On Sun, 7 Aug 2016, Sven Schreiber wrote:
Am 07.08.2016 um 11:44 schrieb Riccardo (Jack) Lucchetti:
> On Sat, 6 Aug 2016, Sven Schreiber wrote:
>
>> hi,
>> in relation to the feature request about cross-section dependence
>> testing in panels I've encountered some performance bottleneck.
>
> The "smpl" command is rather CPU-expensive. Here's a different
solution
> (which can be further optimised a little, but I'm sure you get the idea):
OK, thanks for the great suggestions. Indeed my own previous and faster code
had only N=140 sample restrictions, whereas the later version had (N-1)/2
more, so almost 70-fold, which then could explain going from "instantaneous"
to several seconds.
It's a pity though, because my "elegant" version is much more readable
IMHO...
Readable, yes, I agree. But it involves about 39 thousand resizings
of a dataset containing 1260 observations on 11 series, so I'm not
surprised that it takes some time.
Jack's version avoids resizing the entire dataset and thereby is an
order of magnitude faster. But this is a case where a native C
version of the calculation is a good deal faster still.
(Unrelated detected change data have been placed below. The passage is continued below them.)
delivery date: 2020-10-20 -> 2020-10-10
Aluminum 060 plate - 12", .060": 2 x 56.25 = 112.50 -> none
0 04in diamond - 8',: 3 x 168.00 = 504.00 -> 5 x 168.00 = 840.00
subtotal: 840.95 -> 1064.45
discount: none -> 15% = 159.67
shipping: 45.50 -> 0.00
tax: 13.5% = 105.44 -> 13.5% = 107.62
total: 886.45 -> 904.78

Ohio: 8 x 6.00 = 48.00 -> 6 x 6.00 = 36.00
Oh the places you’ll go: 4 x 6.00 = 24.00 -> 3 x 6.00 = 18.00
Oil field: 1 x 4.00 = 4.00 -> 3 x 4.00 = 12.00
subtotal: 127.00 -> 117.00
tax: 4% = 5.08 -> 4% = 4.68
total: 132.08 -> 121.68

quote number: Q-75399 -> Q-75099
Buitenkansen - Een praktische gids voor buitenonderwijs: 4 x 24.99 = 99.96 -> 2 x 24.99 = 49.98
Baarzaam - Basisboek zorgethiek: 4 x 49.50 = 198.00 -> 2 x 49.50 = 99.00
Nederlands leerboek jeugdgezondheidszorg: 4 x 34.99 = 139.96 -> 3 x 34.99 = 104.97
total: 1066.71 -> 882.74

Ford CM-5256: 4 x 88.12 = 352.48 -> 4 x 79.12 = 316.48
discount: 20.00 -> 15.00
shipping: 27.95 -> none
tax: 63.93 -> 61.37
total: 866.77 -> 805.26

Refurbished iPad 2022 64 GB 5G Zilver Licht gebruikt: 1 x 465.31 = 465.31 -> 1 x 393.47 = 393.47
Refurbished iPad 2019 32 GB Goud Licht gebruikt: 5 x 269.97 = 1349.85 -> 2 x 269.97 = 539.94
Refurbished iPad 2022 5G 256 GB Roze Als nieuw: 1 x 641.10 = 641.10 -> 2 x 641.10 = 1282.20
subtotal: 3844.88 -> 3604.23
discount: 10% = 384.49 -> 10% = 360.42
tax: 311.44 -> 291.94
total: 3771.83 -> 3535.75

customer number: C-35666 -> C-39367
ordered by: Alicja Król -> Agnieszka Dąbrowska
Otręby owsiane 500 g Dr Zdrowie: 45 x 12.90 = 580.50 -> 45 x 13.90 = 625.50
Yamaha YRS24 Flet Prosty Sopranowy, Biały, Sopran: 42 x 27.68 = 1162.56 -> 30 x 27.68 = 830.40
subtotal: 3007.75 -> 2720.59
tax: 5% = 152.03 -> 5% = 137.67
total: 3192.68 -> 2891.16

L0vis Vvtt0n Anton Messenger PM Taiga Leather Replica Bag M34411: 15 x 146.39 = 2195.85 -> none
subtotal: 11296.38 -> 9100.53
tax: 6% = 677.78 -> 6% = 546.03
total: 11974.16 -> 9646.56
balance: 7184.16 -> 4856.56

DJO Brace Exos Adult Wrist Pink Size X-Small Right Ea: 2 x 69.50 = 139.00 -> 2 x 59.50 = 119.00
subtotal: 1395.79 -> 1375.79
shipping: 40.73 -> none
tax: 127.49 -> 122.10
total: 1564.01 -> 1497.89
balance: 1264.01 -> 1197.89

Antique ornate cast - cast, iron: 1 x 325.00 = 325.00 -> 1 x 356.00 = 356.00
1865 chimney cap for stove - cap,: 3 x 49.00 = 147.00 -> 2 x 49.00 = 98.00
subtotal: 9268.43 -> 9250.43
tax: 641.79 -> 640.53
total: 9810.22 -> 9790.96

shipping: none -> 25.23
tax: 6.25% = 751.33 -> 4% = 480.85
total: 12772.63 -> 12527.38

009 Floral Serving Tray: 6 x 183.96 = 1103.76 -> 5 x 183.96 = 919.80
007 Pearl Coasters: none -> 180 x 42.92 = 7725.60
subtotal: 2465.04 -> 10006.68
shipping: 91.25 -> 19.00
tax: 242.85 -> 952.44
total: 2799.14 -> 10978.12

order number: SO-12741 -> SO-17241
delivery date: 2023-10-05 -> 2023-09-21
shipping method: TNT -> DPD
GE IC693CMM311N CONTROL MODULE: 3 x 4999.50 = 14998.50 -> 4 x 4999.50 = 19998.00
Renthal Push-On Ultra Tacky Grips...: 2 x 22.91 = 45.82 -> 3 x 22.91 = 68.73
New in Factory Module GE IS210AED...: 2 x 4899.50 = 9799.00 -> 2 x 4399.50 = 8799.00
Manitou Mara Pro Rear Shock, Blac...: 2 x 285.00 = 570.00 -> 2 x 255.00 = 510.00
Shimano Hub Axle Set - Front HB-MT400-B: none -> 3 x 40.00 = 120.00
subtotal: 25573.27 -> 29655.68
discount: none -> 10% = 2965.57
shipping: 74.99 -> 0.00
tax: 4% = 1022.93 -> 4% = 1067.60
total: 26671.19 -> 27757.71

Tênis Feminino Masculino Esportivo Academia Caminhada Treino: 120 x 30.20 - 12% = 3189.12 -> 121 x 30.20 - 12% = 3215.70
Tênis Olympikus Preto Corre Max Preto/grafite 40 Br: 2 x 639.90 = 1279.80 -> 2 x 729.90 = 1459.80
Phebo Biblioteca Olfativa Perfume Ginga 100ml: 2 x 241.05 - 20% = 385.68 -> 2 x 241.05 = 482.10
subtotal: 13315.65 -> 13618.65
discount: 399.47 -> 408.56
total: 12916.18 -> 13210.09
It's not yet documented, and it's not yet represented in the GUI,
but there's now an --xdepend option to the "modtest" command in git
(for panel-data models only). It computes the Pesaran CD statistic,
and is about 2.5 orders of magnitude faster than Jack's (optimal, I
would say) hansl code.
<hansl>
set echo off
set messages off
function scalar SvensCD (series u)
series unit = $obsmajor
N = max(unit)
rhos = zeros(N,N)
Tcomms = zeros(N,N)
loop i=1..N -q
loop j=(i+1)..N -q
smpl (unit == i || unit == j) --restrict --replace
smpl pxnobs(u) == 2 --restrict
matrix uij = {u}
Tcomms[i,j] = rows(uij) / 2
rhos[i,j] = corr(uij[1: Tcomms[i,j]], uij[Tcomms[i,j] + 1 : ])
endloop
endloop
# Pesaran's CD
scalar CD = sqrt(2 / (N*(N-1))) * sum(sqrt(Tcomms) .* rhos)
return CD
end function
function scalar corr_na(matrix x, matrix y)
e = ok(x) && ok(y)
H = selifr(x ~ y, e)
return corr(H[,1], H[,2])
end function
function scalar JacksCD (series u)
series unit = $obsmajor
N = max($obsmajor)
T = max(time)
set skip_missing off
set warnings off
mu = mshape({u}, T, N)
OK = ok(mu)
matrix Tcomms = OK'OK
matrix rhos = zeros(N,N)
loop i = 1..N --quiet
x = mu[,i]
loop j = i+1..N --quiet
rhos[i,j] = corr_na(x, mu[,j])
endloop
endloop
scalar CD = sqrt(2 / (N*(N-1))) * sum(sqrt(Tcomms) .* rhos)
return CD
end function
open abdata.gdt --quiet
ols n 0 --quiet
series u = $uhat
set stopwatch
eval SvensCD(u)
t0 = $stopwatch
eval JacksCD(u)
t1 = $stopwatch
modtest --xdepend
t2 = $stopwatch
print t0 t1 t2
</hansl>
Output here:
Read datafile /opt/esl/share/gretl/data/misc/abdata.gdt
96.788106
96.788106
Pesaran test for cross-sectional dependence
Test statistic: z = 96.788106,
with p-value = P(z) > 96.7881) = 0
t0 = 1.6515259
t1 = 0.20180730
t2 = 0.00053288300
Allin